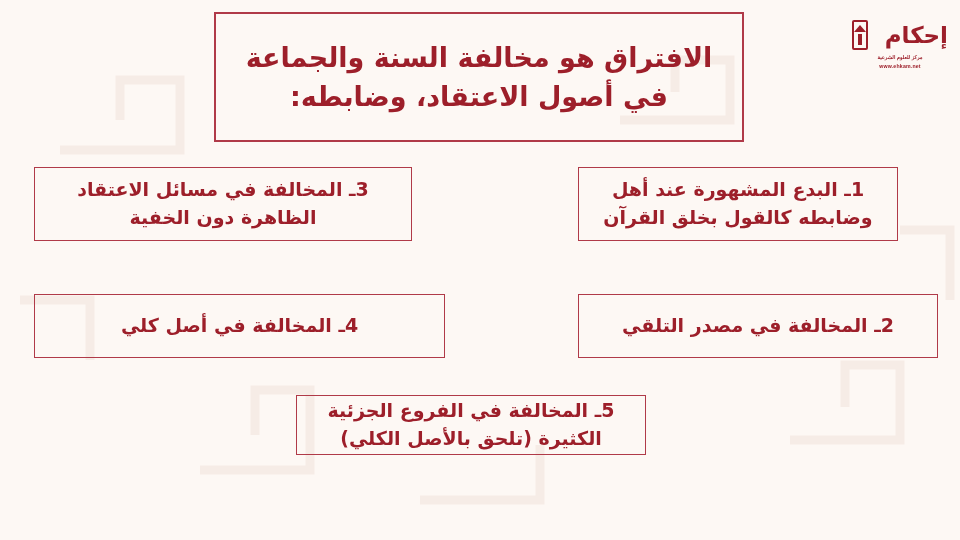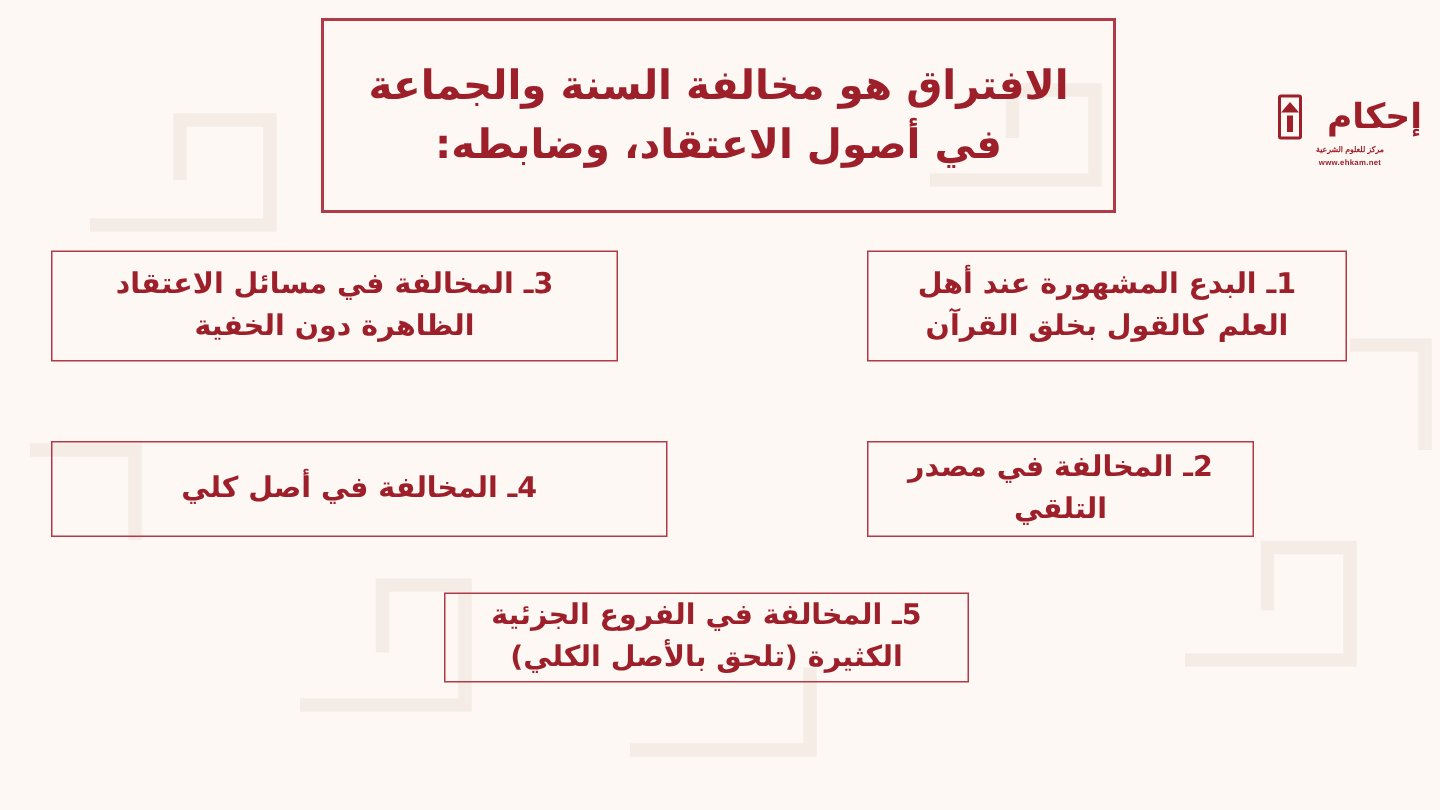--- a/index.html
+++ b/index.html
@@ -39,7 +39,6 @@
     justify-content: flex-end;
     gap: 17px;
     height: 34px;
-    margin-top: 43px;
   }
   .logo-word {
     font-family: "DejaVu Sans", sans-serif;

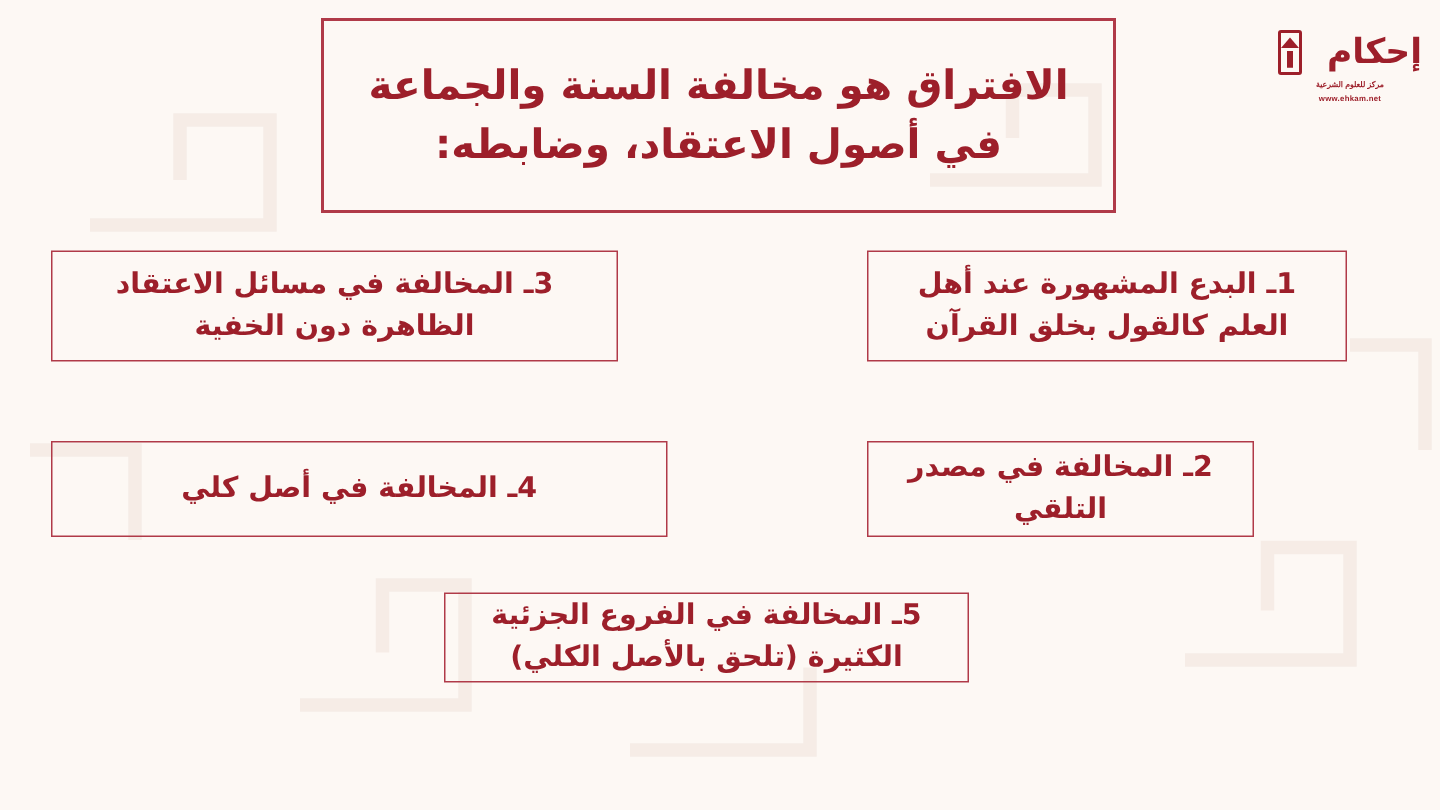--- a/index.html
+++ b/index.html
@@ -169,7 +169,7 @@
 </div>
 
 <div class="box" id="box1">
-  <div class="box-text">1ـ البدع المشهورة عند أهل العلم كالقول بخلق القرآن</div>
+  <div class="box-text">1ـ البدع المشهورة عند أهل وضابطه كالقول بخلق القرآن</div>
 </div>
 <div class="box" id="box2">
   <div class="box-text">2ـ المخالفة في مصدر التلقي</div>

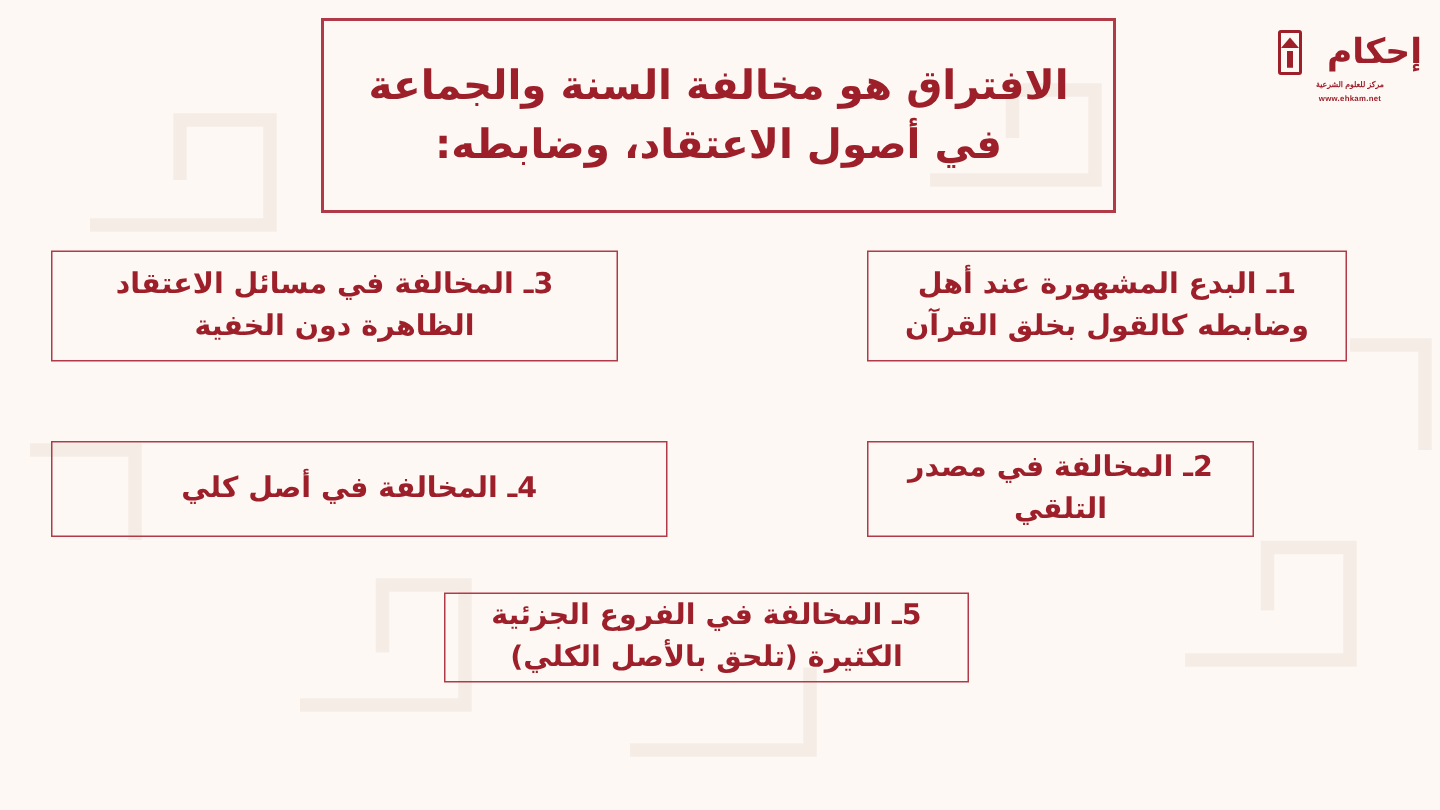--- a/index.html
+++ b/index.html
@@ -135,7 +135,7 @@
   }
 
   #box1 { top: 167px; left: 578px; width: 320px; height: 74px; }
-  #box2 { top: 294px; left: 578px; width: 258px; height: 64px; }
+  #box2 { top: 294px; left: 578px; width: 360px; height: 64px; text-align: right; }
   #box3 { top: 167px; left: 34px;  width: 378px; height: 74px; }
   #box4 { top: 294px; left: 34px;  width: 411px; height: 64px; }
   #box5 { top: 395px; left: 296px; width: 350px; height: 60px; }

__________

- _What you are asked to do_:
For this exercise, please reproduce the records above exactly and drop the images.

- _Written solution_:
--- a/index.html
+++ b/index.html
@@ -39,7 +39,6 @@
     justify-content: flex-end;
     gap: 17px;
     height: 34px;
-    margin-top: 43px;
   }
   .logo-word {
     font-family: "DejaVu Sans", sans-serif;

--- a/index.html
+++ b/index.html
@@ -169,7 +169,7 @@
 </div>
 
 <div class="box" id="box1">
-  <div class="box-text">1ـ البدع المشهورة عند أهل العلم كالقول بخلق القرآن</div>
+  <div class="box-text">1ـ البدع المشهورة عند أهل وضابطه كالقول بخلق القرآن</div>
 </div>
 <div class="box" id="box2">
   <div class="box-text">2ـ المخالفة في مصدر التلقي</div>

--- a/index.html
+++ b/index.html
@@ -135,7 +135,7 @@
   }
 
   #box1 { top: 167px; left: 578px; width: 320px; height: 74px; }
-  #box2 { top: 294px; left: 578px; width: 258px; height: 64px; }
+  #box2 { top: 294px; left: 578px; width: 360px; height: 64px; text-align: right; }
   #box3 { top: 167px; left: 34px;  width: 378px; height: 74px; }
   #box4 { top: 294px; left: 34px;  width: 411px; height: 64px; }
   #box5 { top: 395px; left: 296px; width: 350px; height: 60px; }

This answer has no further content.